Pourquoi ce qui se passe en Tunisie concerne tous les Français

Un jeune diplômé tunisien au chômage réclame la démission du gouvernement lors d'une manifestation à Tunis (Tunisie), le 29 septembre 2012. (FETHI BELAID / AFP)

Sur fond de grève générale et dans une tension extrême qui peut déboucher sur des affrontements incontrôlables, les Tunisiens enterrent  ce vendredi 8 février l’opposant Chokri Belaïd assassiné mercredi matin à Tunis à la sortie de son domicile.

Un meurtre non revendiqué mais que beaucoup rapprochent –à juste titre- du combat courageux et sans merci que menait l’avocat d’extrême-gauche contre les islamistes. En tout cas contre les « milices » de l’aile radicale d’Ennahda, le parti au pouvoir. Des milices qui entretiennent en Tunisie un climat d’extrême  violence, et sont prêtes à tout –à l’évidence absolument à tout- pour conserver  les leviers de commande d’un pays qui s’estime aujourd’hui trahi.

 

Ce qui se joue ces heures-ci en Tunisie est capital.  Capital pour les Tunisiens. Capital aussi pour l’ensemble des Français.

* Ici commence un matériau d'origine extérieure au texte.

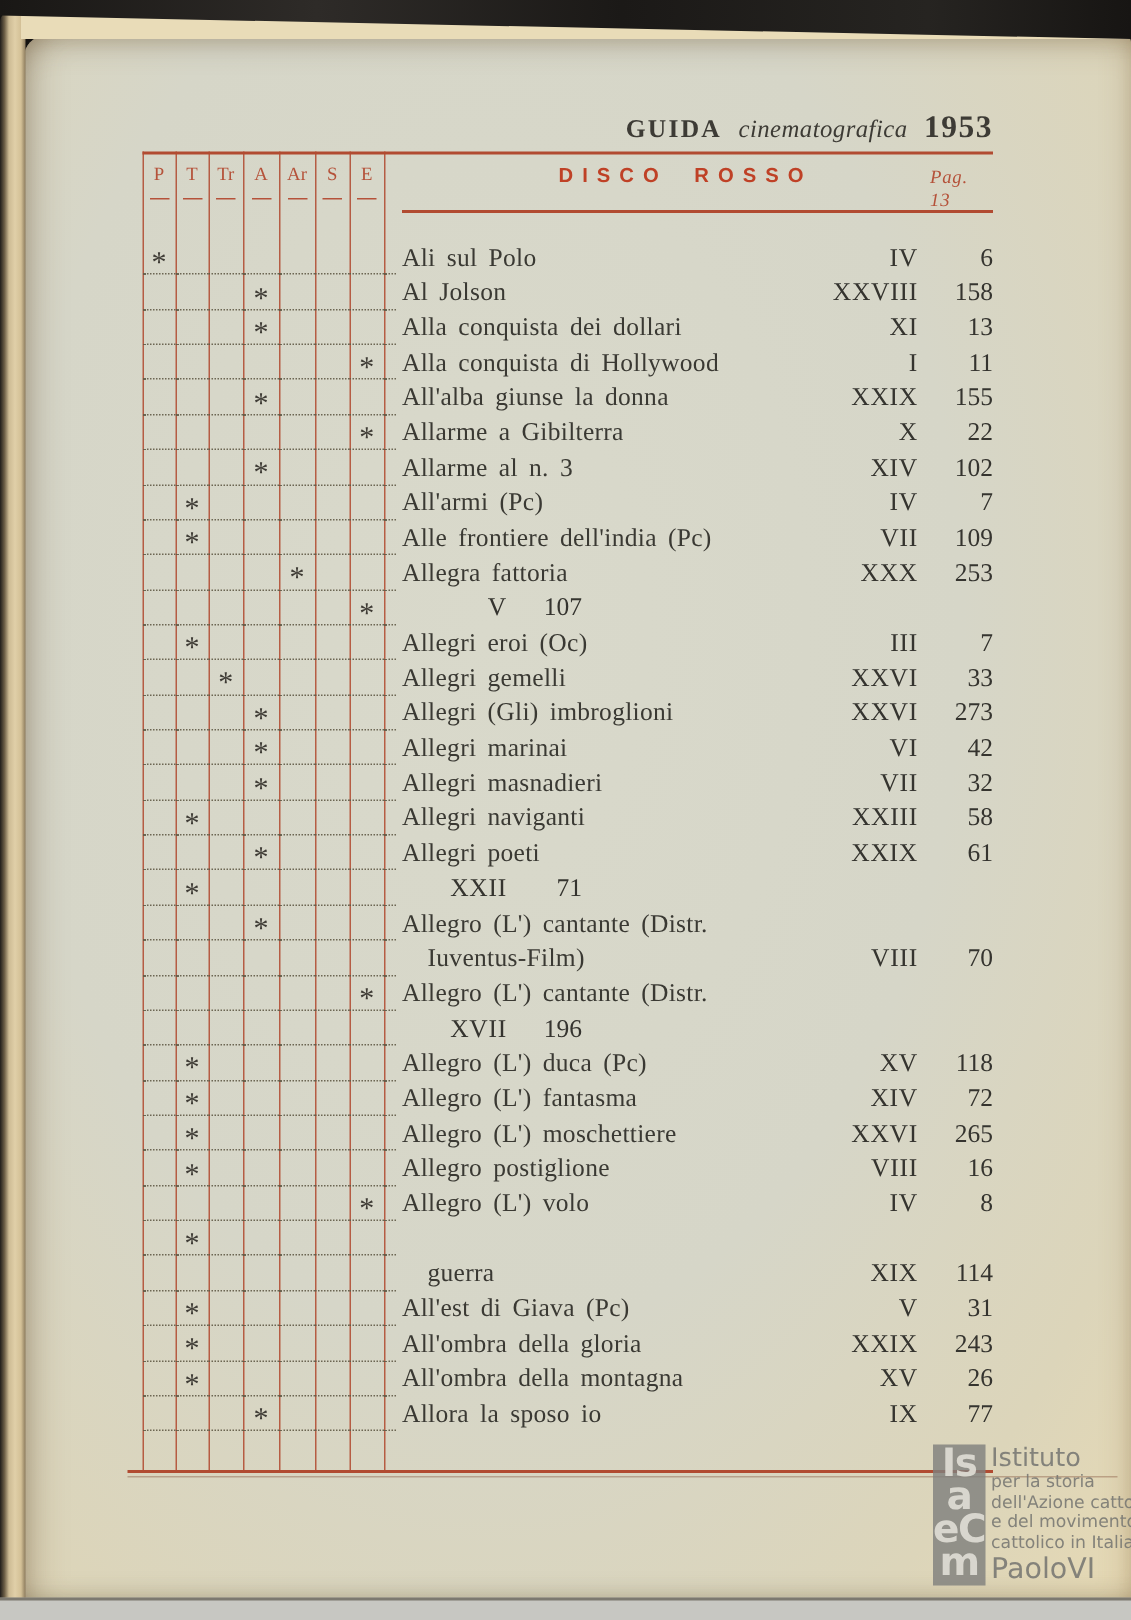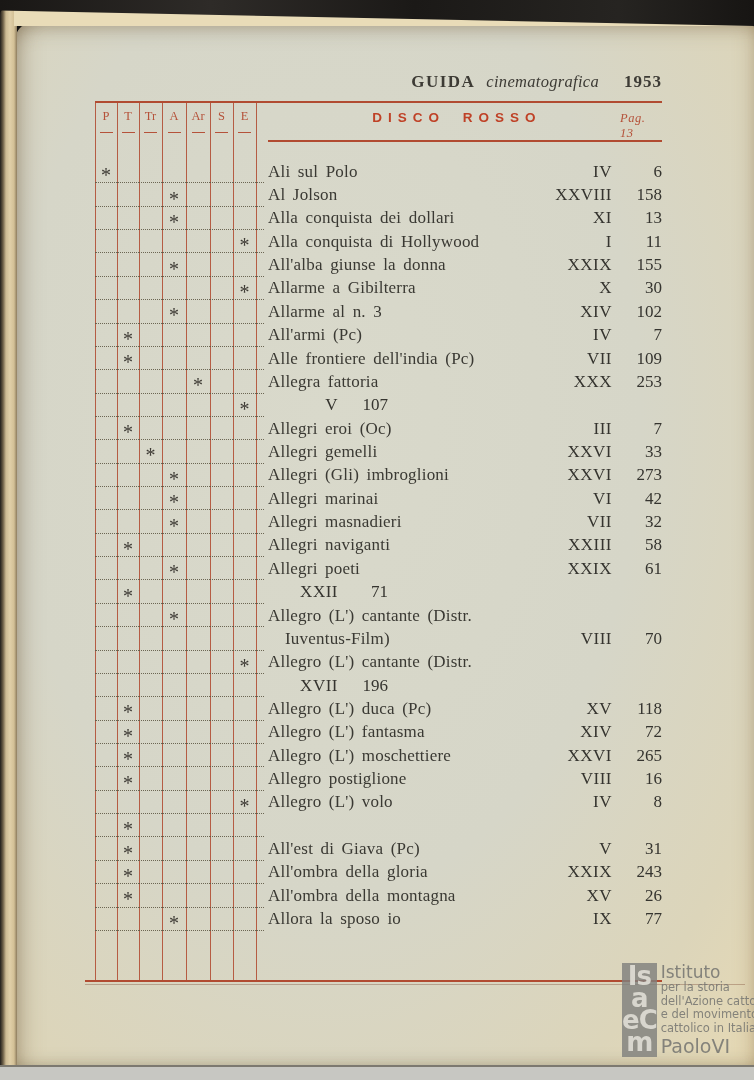"1953" .running-head .b2 { font-size: 17px -> 21px; margin-left: 14px -> none }
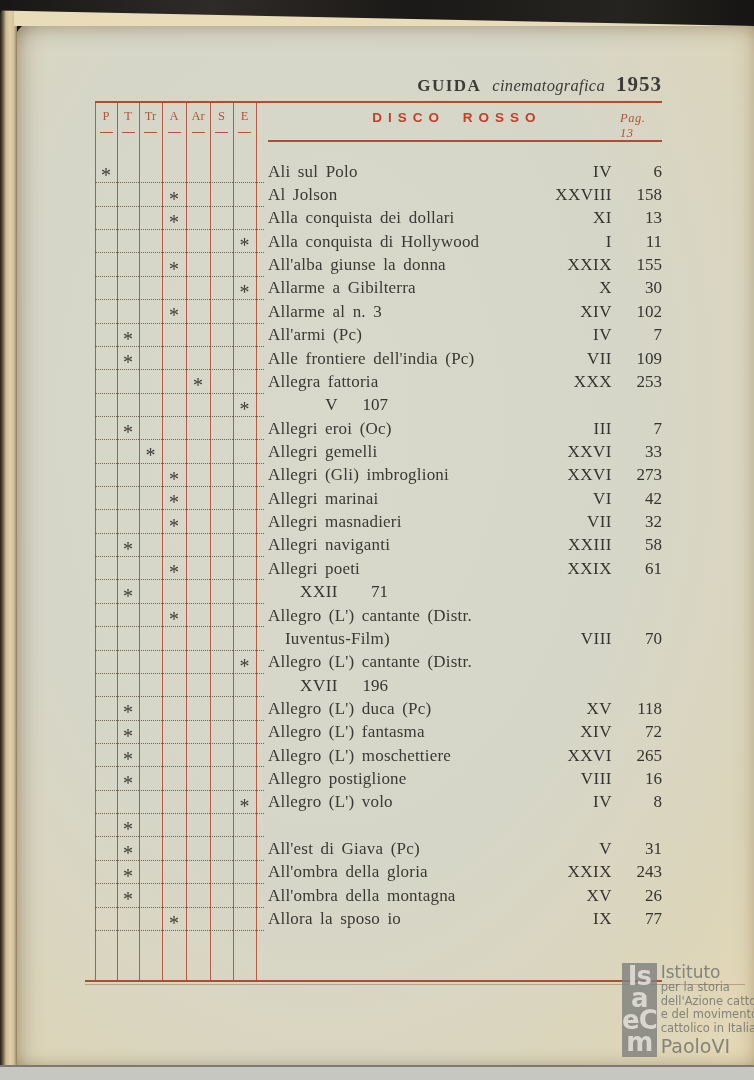"30" div.pnum { text: 30 -> 22 }
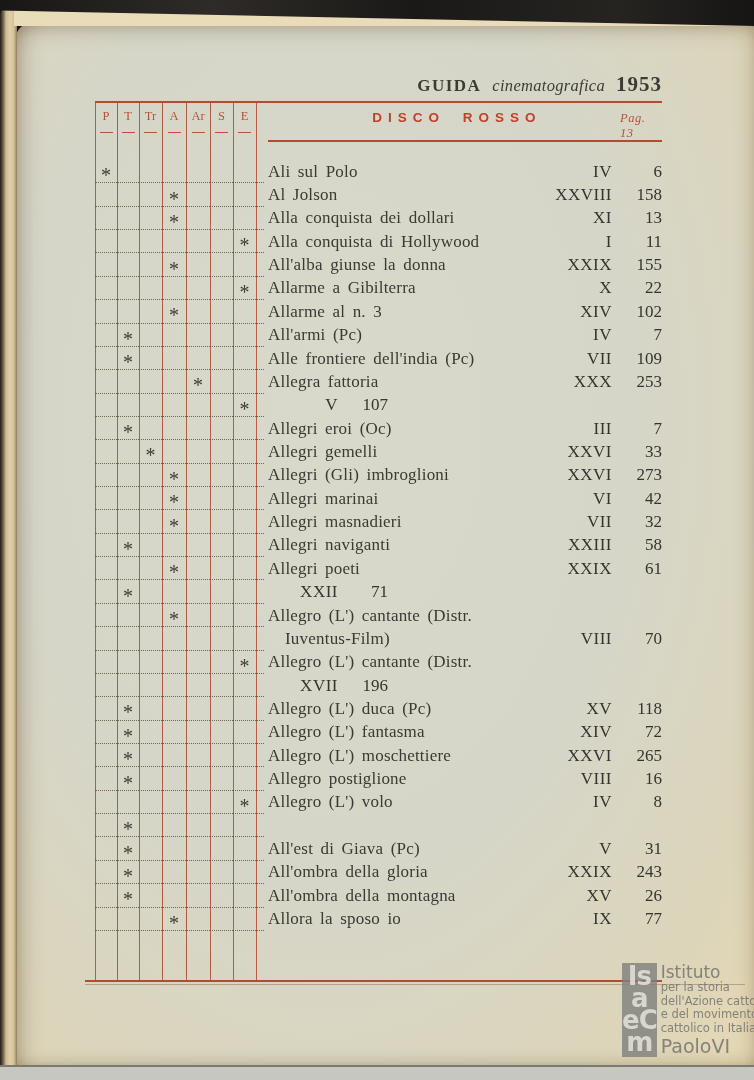"guerra" div.row { html: none -> <div> <div> <div></div> <div></div> <div></div> <div></div> <div></div> <div></div> <div></div> <div></div> </div> <div>guerra</div> <div>XIX</div> <div>114</div> </div> }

  1. La Tunisie est pays voisin et ami de la France, laquelle compte une importante et influente communauté tunisienne.
  2. La Tunisie aura connu depuis vingt ans un développement spectaculaire, qui avait d’ailleurs été publiquement salué à Tunis par Dominique Strauss-Kahn, alors président du FMI.
  3. La Tunisie, grâce aux réformes historiques d’Habib Bourguiba, était jusqu’ici un modèle unique dans le monde arabe en matière de droits des femmes et de niveau d’éducation.
  4.  La Tunisie, avec la « révolution du Jasmin » qui a déboulonné le « clan Ben Ali »   -révolution citoyenne, sociale, anti-corruption et à bien des égards libertaire- avait donné les trois coups de ce qu’on a pu appeler le « printemps arabe ».
  5. La Tunisie, forte d’une imposante et jeune classe moyenne, voit s’affronter de plus en plus violemment les ultras de l’islamisme et les « laïcs modernistes » (tenants respectueux d’un islam modéré).
  6. La Tunisie -gérée par Ennahda qui a tiré les marrons du feu d’une révolution populaire  qu’elle n’avait pas conduite- s’enfonce dans une vraie paralysie et une crise économique et sociale qui s’aggrave de jour en jour. 

 

Terre d’Islam et de tolérance, carrefour de civilisations, la Tunisie mérite infiniment mieux que la fuite en avant suicidaire que tentent de lui imposer les ultras d’Ennahda.  Des ultras qui ont refusé le partage du pouvoir, veulent « zapper » les élections et voudraient, au fond, « normaliser » un peuple fier et rebelle.  Qui ne veut pas se faire voler  « sa » révolution.  Voici, du coup, les Tunisiens à la croisée des chemins. Tout demain est possible. Y compris, hélas, le pire.